While I have enjoyed all the Discworld novels in their physical paperback format at one point or another, my preferred way to experience a Pratchett novel these days is in its audiobook form.  All of the Discworld novels have been turned into excellent audiobooks over the years, and The Last Continent is no exception.  Narrated by the outstanding Nigel Planer, who ended up narrating over 20 Discworld novels (The Last Continent was the penultimate Discworld book he leant his voice to), and with an easily enjoyable runtime of just under 10 hours, this is a pretty fantastic audiobook that I regularly rush through in not time at all.  I find that all the awesome jokes in this book come across in the audiobook format extremely well, even the jokes traditionally contained within the book’s footnotes, and Planer’s witty voice is always pitched at the best tone to bring out the joke’s potential.  I really appreciate the way in which Planer utilised the same voices for the various recurring characters he has used in all their previous appearances, and each of the voices fit the characters very well.  I also really enjoyed the voices he came up with all the new characters, and it was exceedingly amusing to see him come up with a range of Australian voices and accents and have them belt out a variety of outlandish slang terms.  All in all, this turns out to be an excellent audiobook version of The Last Continent and it is pretty much the only way I enjoy this novel at the moment.

As you can see from the huge review I pulled together above (I have written university essays that were shorter), I really love The Last Continent.  This fantastic Australian parody is easily one of my favourite Discworld novels, and I deeply enjoy the outstanding and entertaining story that Pratchett wove around this outrageous version of my country.  Anyone who is familiar with anything Australian is going to have an incredible time reading this book, and I honestly do not think I could give this anything less than five stars.  A highly recommended read from one of the funniest authors of all time.

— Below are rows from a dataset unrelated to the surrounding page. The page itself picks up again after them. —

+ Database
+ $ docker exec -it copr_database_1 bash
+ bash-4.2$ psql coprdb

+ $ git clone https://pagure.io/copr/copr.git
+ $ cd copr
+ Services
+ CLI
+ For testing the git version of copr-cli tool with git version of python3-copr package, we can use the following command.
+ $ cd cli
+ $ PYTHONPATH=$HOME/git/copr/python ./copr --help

The Kaiser’s Web by Steve Berry

The Kaiser's Web Cover

Publisher: Hodder & Stoughton/Macmillan Audio (Audiobook – 23 February 2021)

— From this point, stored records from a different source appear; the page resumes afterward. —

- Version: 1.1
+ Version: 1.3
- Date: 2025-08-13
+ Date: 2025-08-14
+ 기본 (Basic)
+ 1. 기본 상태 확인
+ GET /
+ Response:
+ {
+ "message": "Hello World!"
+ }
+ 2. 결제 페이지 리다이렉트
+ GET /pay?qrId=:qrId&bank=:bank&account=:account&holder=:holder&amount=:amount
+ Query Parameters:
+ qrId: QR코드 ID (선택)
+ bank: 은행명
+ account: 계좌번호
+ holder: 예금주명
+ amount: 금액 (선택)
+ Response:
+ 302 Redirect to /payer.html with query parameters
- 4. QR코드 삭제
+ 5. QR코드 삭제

Series: Cotton Malone – Book 16

Length: 14 hours and 32 minutes

My Rating: 4.5 out of 5 stars

The always impressive Steve Berry returns with another amazing great historical conspiracy thriller, The Kaiser’s Web, which sees his long running protagonist Cotton Malone investigate secrets left over from World War II.

Germany is in the midst of a ferocious electoral battle as two very different candidates vie to become chancellor.  One is the incumbent chancellor, a long-term public servant who believes in the goodness of her fellow Germans, while her opponent is a far-right populist, stoking the flames of nationalistic hatred and resentment to gain his power.  Both have their own vision for the future, but the key to this election may lie in the past, specifically, to what really happened on 30 April 1945, the day that Hitler and Eva Braun supposedly died in their bunker underneath Berlin. 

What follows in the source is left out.